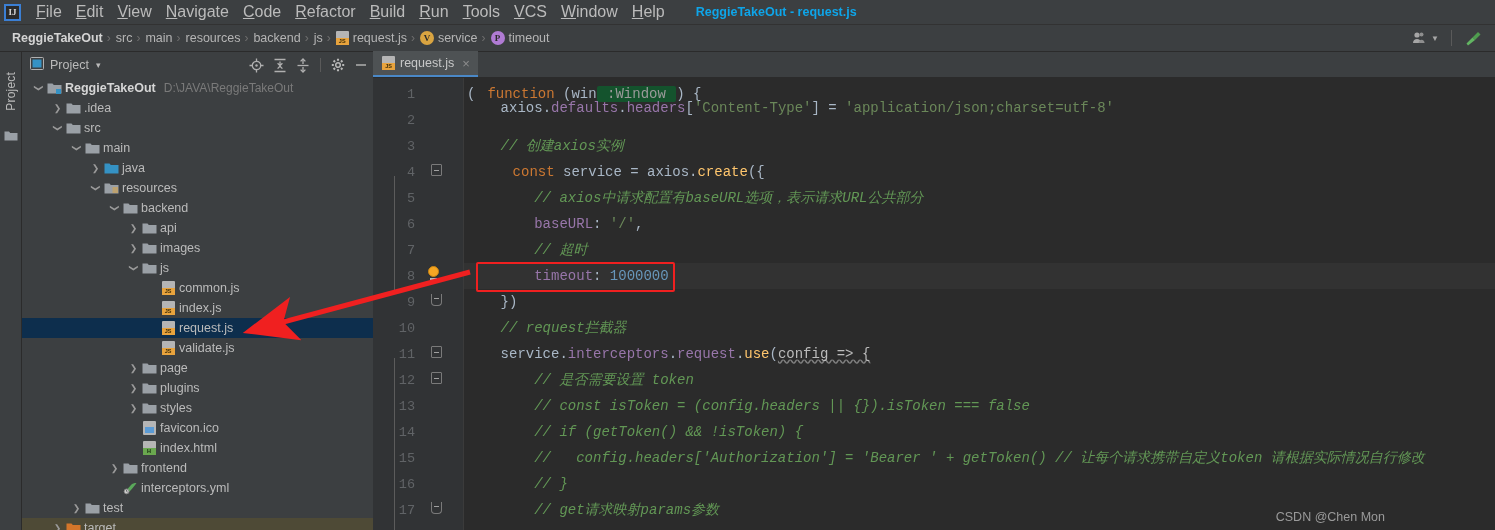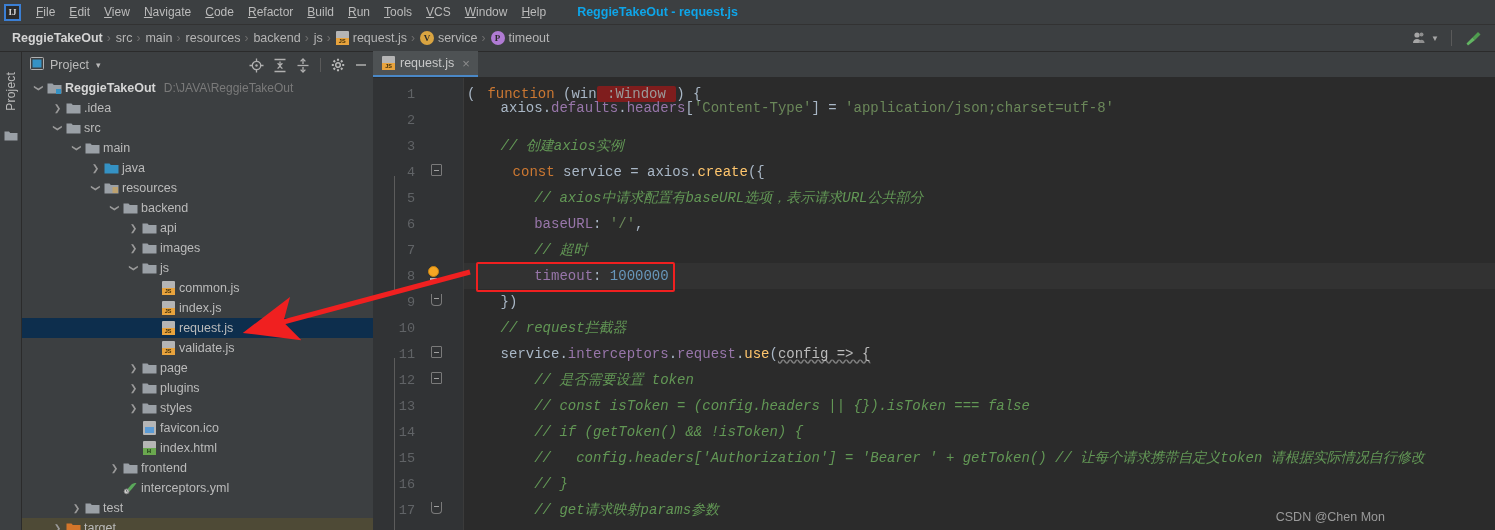--- a/index.html
+++ b/index.html
@@ -22,21 +22,21 @@
     border-bottom: 1px solid #323232;
   }
   .ij-logo {
     width: 17px; height: 17px; margin-left: 4px; margin-right: 8px;
     border: 2px solid #3b7fd4; background: #2b2b2b;
     display: flex; align-items: center; justify-content: center;
     font-size: 9px; font-weight: bold; color: #d8d8d8;
     font-family: "Liberation Serif", serif; line-height: 1;
   }
   .menu-item {
-    padding: 3px 7px; color: #bbbbbb; font-size: 12px;
+    padding: 3px 7px; color: #bbbbbb; font-size: 16px;
     white-space: nowrap; cursor: default;
   }
   .menu-item u { text-decoration: underline; }
   .win-title {
     margin-left: 24px; color: #0ea5e9; font-size: 12.5px; white-space: nowrap; font-weight: bold;
   }
 
   
   .navbar {
     position: absolute; left: 0; top: 25px; width: 1495px; height: 27px;
@@ -189,21 +189,21 @@
   }
 
   
   .kw   { color: #cc7832; margin-left: 12px; }
   .str  { color: #6a8759; }
   .num  { color: #6897bb; }
   .cmt  { color: #629755; font-style: italic; }
   .fn   { color: #ffc66d; }
   .prop { color: #9876aa; }
   .pln  { color: #a9b7c6; }
-  .hint { color: #9a9a9a; background: #7f1d1d; border-radius: 2px; padding: 0 2px; }
+  .hint { color: #9a9a9a; background: #14532d; border-radius: 2px; padding: 0 2px; }
   .squig { text-decoration: underline wavy #808080; text-decoration-skip-ink: none; }
 
   
   .redbox {
     position: absolute; border: 2.5px solid #f02020; border-radius: 2px;
     pointer-events: none; z-index: 40;
   }
   
   .arrow-svg {
     position: absolute; left: 0; top: 0; width: 1495px; height: 530px;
====
• **WHAT TO WORK ON**
With all pictures removed, reproduce the lines from the top of the entries above through the line containing "#9a9a9a; background: #7f1d1d;", exactly as written.

• **WRITTEN SOLUTION**
--- a/index.html
+++ b/index.html
@@ -22,21 +22,21 @@
     border-bottom: 1px solid #323232;
   }
   .ij-logo {
     width: 17px; height: 17px; margin-left: 4px; margin-right: 8px;
     border: 2px solid #3b7fd4; background: #2b2b2b;
     display: flex; align-items: center; justify-content: center;
     font-size: 9px; font-weight: bold; color: #d8d8d8;
     font-family: "Liberation Serif", serif; line-height: 1;
   }
   .menu-item {
-    padding: 3px 7px; color: #bbbbbb; font-size: 12px;
+    padding: 3px 7px; color: #bbbbbb; font-size: 16px;
     white-space: nowrap; cursor: default;
   }
   .menu-item u { text-decoration: underline; }
   .win-title {
     margin-left: 24px; color: #0ea5e9; font-size: 12.5px; white-space: nowrap; font-weight: bold;
   }
 
   
   .navbar {
     position: absolute; left: 0; top: 25px; width: 1495px; height: 27px;
@@ -189,21 +189,21 @@
   }
 
   
   .kw   { color: #cc7832; margin-left: 12px; }
   .str  { color: #6a8759; }
   .num  { color: #6897bb; }
   .cmt  { color: #629755; font-style: italic; }
   .fn   { color: #ffc66d; }
   .prop { color: #9876aa; }
   .pln  { color: #a9b7c6; }
-  .hint { color: #9a9a9a; background: #7f1d1d; border-radius: 2px; padding: 0 2px; }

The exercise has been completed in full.